In the end of February 2016, Muslim and Orthodox population of Adigeni village in Adigeni Municipality had verbal and physical controversy over the cemetery.

The conflict started in May 2015, when a local Muslim person died and the relatives requested a place for cemetery in the village. The Orthodox neighbors offered them to bury the dead person in the Christian cemetery but the Muslims refused. They said Christians often drink alcohol on the cemetery and it is prohibited by Islam.
According to locals, the relatives of the dead person were called to the municipal administration and suggested them to bury the person in the cemetery of other village. Since the Muslims do not have a cemetery, the locals had to bury dead people several villages away. As witnesses say local police was mobilized to avoid possible incidents during the funeral. The controversy lasted till February 2016.
During the field visit the mobile group of the Human Rights House Tbilisi found the conflict and problem already resolved. The locals reached an agreement. “The controversy between the Christians and Muslims started because of cemetery. It was verbal controversy without any physical conflicts. We have already reached agreement; they have place for cemetery and life continues in an ordinary way. We wish to live together, we have nothing to argue about,” local Avtandil Kicharidze said, who represented Muslim community.
Zaza Gakhokidze is Orthodox. He offered his own land to the Muslim neighbors and local administration to use as a cemetery. “My next door neighbor is Muslim. He is such a good person that we always support each other. We must combat all similar provocations that may lead us to losing our precious neighbors. I will give my own land with walnut trees to Muslims to start a cemetery there. I wish everybody calmed down and avoid generous long controversy between us. My land borders with the Christian Cemetery and we decided to have cemeteries next to each other with different entrances. They will pray in accordance to their rules and we – to ours.”
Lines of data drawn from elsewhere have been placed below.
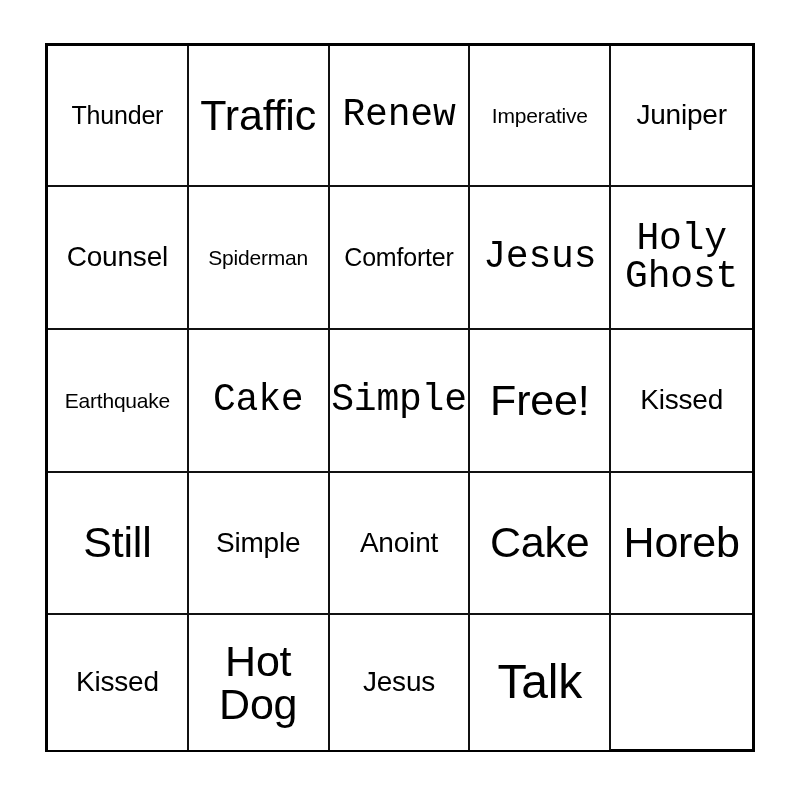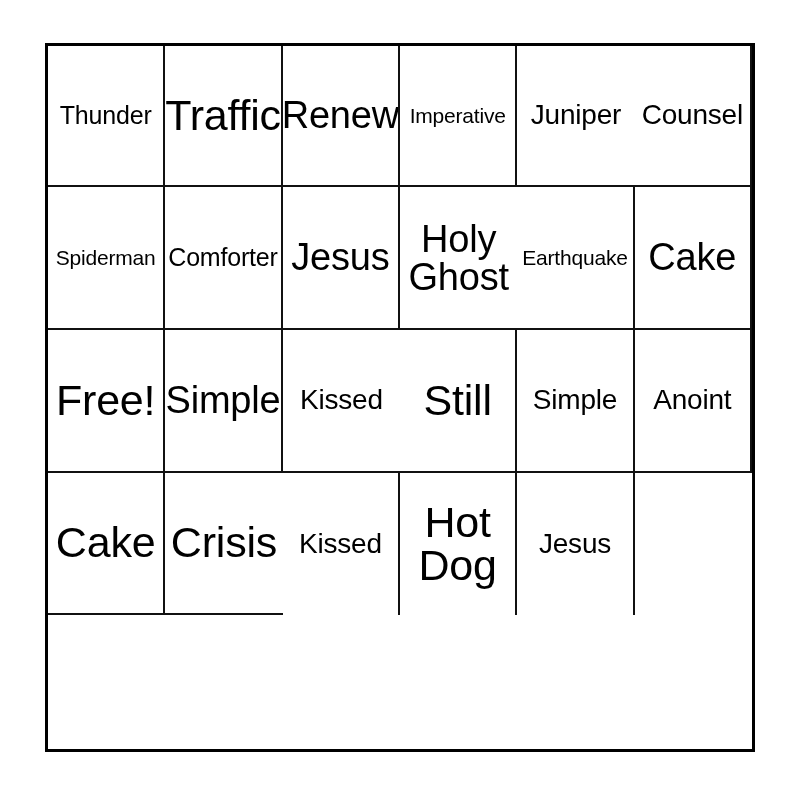--- a/index.html
+++ b/index.html
@@ -19,21 +19,21 @@
   #bingo-card {
     position: absolute;
     left: 45px;
     top: 43px;
     width: 710px;
     height: 709px;
     box-sizing: border-box;
     border: 3px solid #000000;
     background: #ffffff;
     display: grid;
-    grid-template-columns: repeat(6, 1fr);
+    grid-template-columns: repeat(5, 1fr);
     grid-template-rows: 141px 143px 143px 142px 135px;
   }
 
   .bingo-cell {
     box-sizing: border-box;
     border-right: 2px solid #111111;
     border-bottom: 2px solid #111111;
     display: flex;
     align-items: center;
     justify-content: center;
@@ -51,21 +51,21 @@
     letter-spacing: -0.2px;
     white-space: normal;
     word-break: normal;
     font-weight: 400;
   }
 
   
   .s-xs  { font-size: 21px; }
   .s-sm  { font-size: 25px; }
   .s-md  { font-size: 28px; }
-  .s-lg  { font-size: 38px; }
+  .s-lg  { font-size: 38px; font-family: Liberation Mono, monospace; }
   .s-xl  { font-size: 43px; }
   .s-xxl { font-size: 48px; }
 
   .two-line { line-height: 1.0; }
 </style>
 </head>
 <body>
 
 <div id="bingo-card">
     <div class="bingo-cell">
@@ -101,48 +101,51 @@
         <div>Ghost</div>
       </span>
     </div>
     <div class="bingo-cell">
       <span class="cell-text s-xs">Earthquake</span>
     </div>
     <div class="bingo-cell">
       <span class="cell-text s-lg">Cake</span>
     </div>
     <div class="bingo-cell">
-      <span class="cell-text s-xl">Free!</span>
+      <span class="cell-text s-lg">Simple</span>
     </div>
     <div class="bingo-cell">
-      <span class="cell-text s-lg">Simple</span>
+      <span class="cell-text s-xl">Free!</span>
     </div>
     <div class="bingo-cell">
       <span class="cell-text s-md">Kissed</span>
     </div>
     <div class="bingo-cell">
       <span class="cell-text s-xl">Still</span>
     </div>
     <div class="bingo-cell">
       <span class="cell-text s-md">Simple</span>
     </div>
     <div class="bingo-cell">
       <span class="cell-text s-md">Anoint</span>
     </div>
     <div class="bingo-cell">
       <span class="cell-text s-xl">Cake</span>
     </div>
     <div class="bingo-cell">
-      <span class="cell-text s-xl">Crisis</span>
+      <span class="cell-text s-xl">Horeb</span>
     </div>
     <div class="bingo-cell">
       <span class="cell-text s-md">Kissed</span>
     </div>
     <div class="bingo-cell">
       <span class="cell-text s-xl two-line">
         <div>Hot</div>
         <div>Dog</div>
       </span>
     </div>
     <div class="bingo-cell">
       <span class="cell-text s-md">Jesus</span>
     </div>
+    <div class="bingo-cell">
+      <span class="cell-text s-xxl">Talk</span>
+    </div>
   </div>
 
 </body></html>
“We will have joint cemetery with a fence in between them. I do not like to segregate Christians and Muslims but in similar situation the cemeteries will have separate entrances,” Avtandil Kocharidze said. He moved to Adigeni from Adjara 36 years ago and cannot recall any conflict on religious grounds in their village. He said, on February 29, drunken young people had a quarrel and it had no connection with religion. To avoid further complications the Muslims name neither the people who participated in the incident nor those local officials, who “friendly” suggested them to bury the dead person in another village.
Neither Zaza Gakhokidze spoke about the incident details. He said it is better to talk with all parties together instead peaking behind them; the problem shall be takled together.
The representatives of the Ministry of Internal Affairs said investigation into the Adigeni incident launched under Article 156 Part I of the Criminal Code of Georgia, that is punishable by a fine, restriction of freedom or imprisonment up to 2 years in length.